Edit difference data:
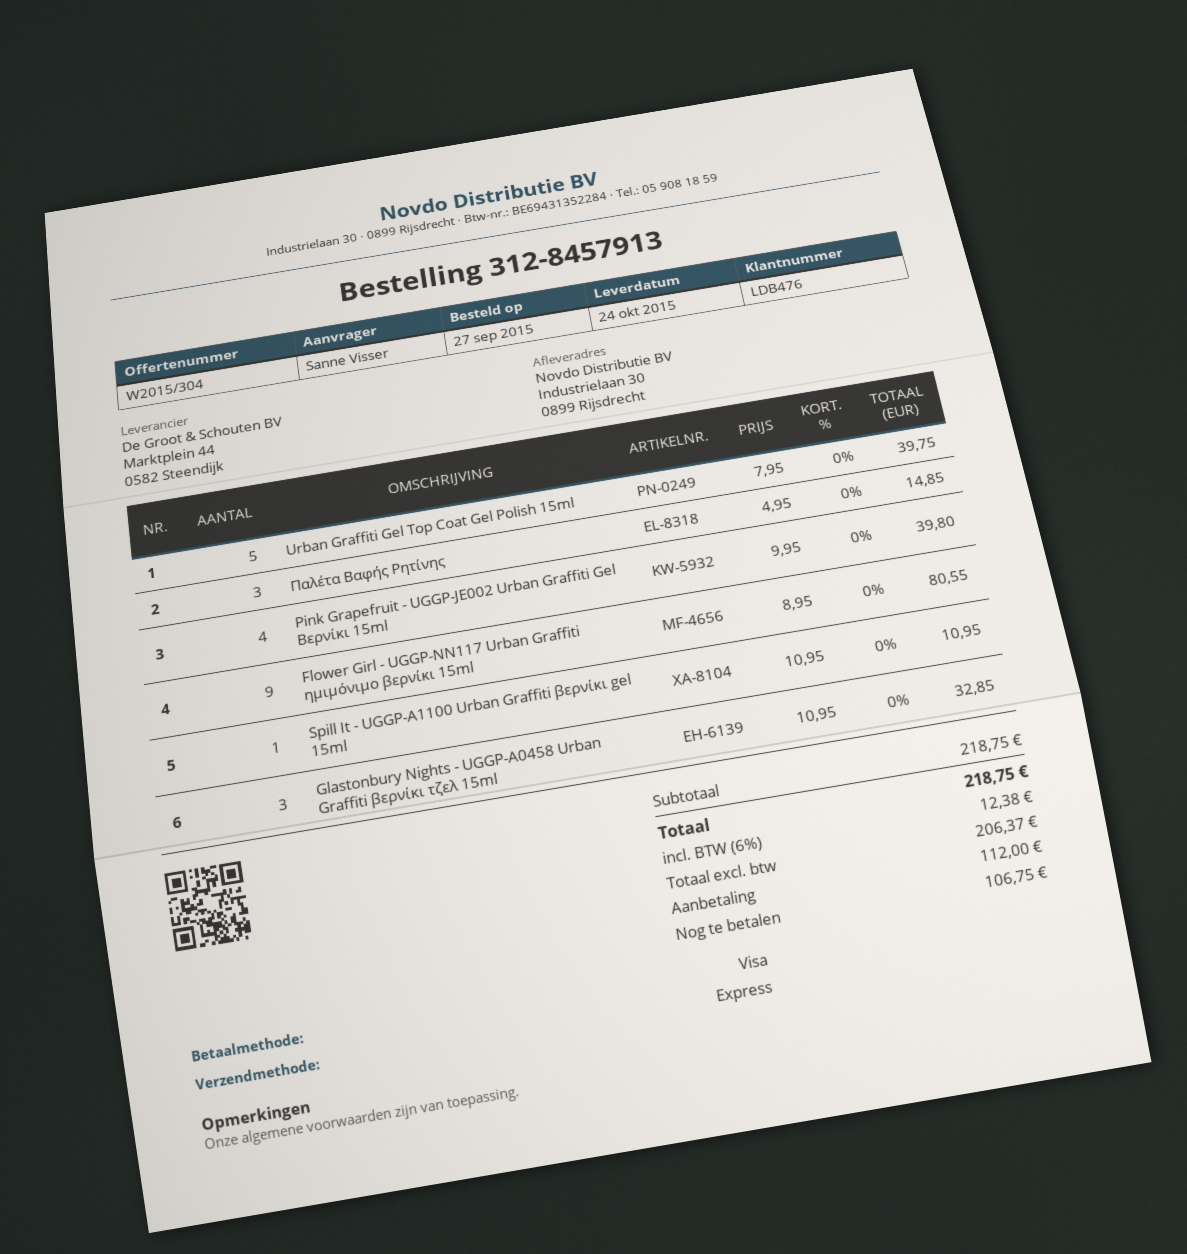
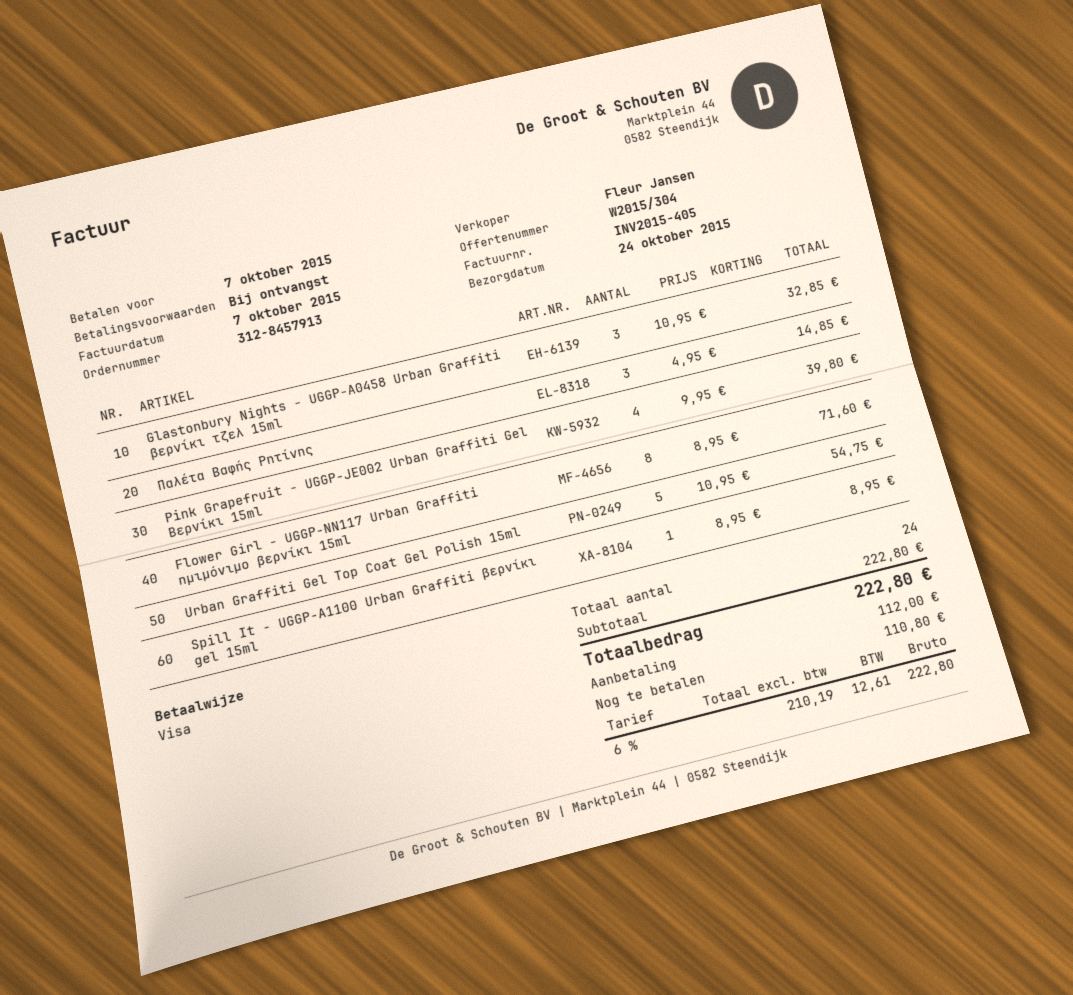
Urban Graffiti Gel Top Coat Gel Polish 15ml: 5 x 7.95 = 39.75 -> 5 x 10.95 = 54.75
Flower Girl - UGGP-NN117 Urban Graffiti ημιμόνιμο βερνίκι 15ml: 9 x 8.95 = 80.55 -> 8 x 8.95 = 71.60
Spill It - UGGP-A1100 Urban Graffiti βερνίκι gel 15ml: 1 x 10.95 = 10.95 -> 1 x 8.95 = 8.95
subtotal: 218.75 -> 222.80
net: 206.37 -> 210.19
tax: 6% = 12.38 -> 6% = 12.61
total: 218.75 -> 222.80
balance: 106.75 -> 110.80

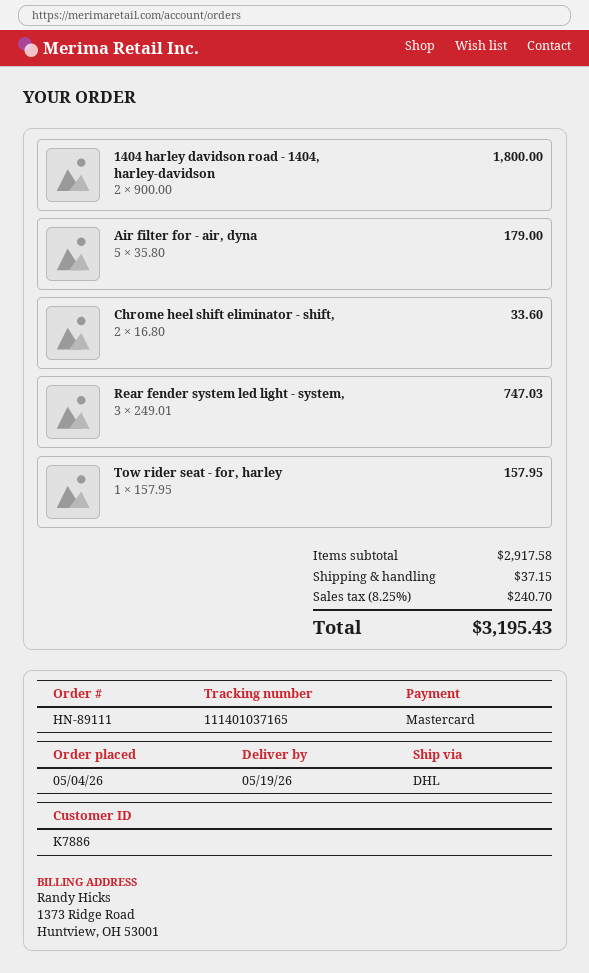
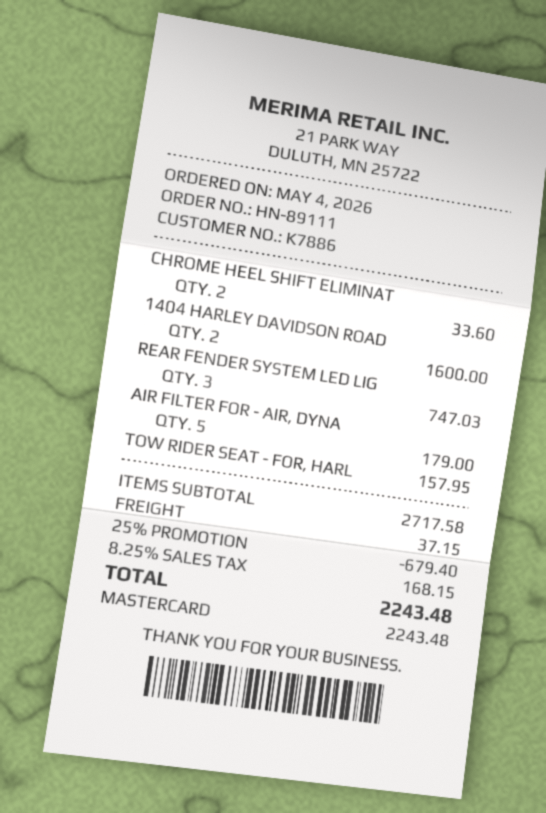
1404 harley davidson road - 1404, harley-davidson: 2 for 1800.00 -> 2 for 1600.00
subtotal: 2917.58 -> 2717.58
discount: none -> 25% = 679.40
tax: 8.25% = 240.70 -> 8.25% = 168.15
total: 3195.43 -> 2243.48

Your objective:
Only the lines from the top of the data through the line with "Spill It - UGGP-A1100" should be quoted, exactly and with both ends kept; skip the pictures.

Answer for the task:
Urban Graffiti Gel Top Coat Gel Polish 15ml: 5 x 7.95 = 39.75 -> 5 x 10.95 = 54.75
Flower Girl - UGGP-NN117 Urban Graffiti ημιμόνιμο βερνίκι 15ml: 9 x 8.95 = 80.55 -> 8 x 8.95 = 71.60
Spill It - UGGP-A1100 Urban Graffiti βερνίκι gel 15ml: 1 x 10.95 = 10.95 -> 1 x 8.95 = 8.95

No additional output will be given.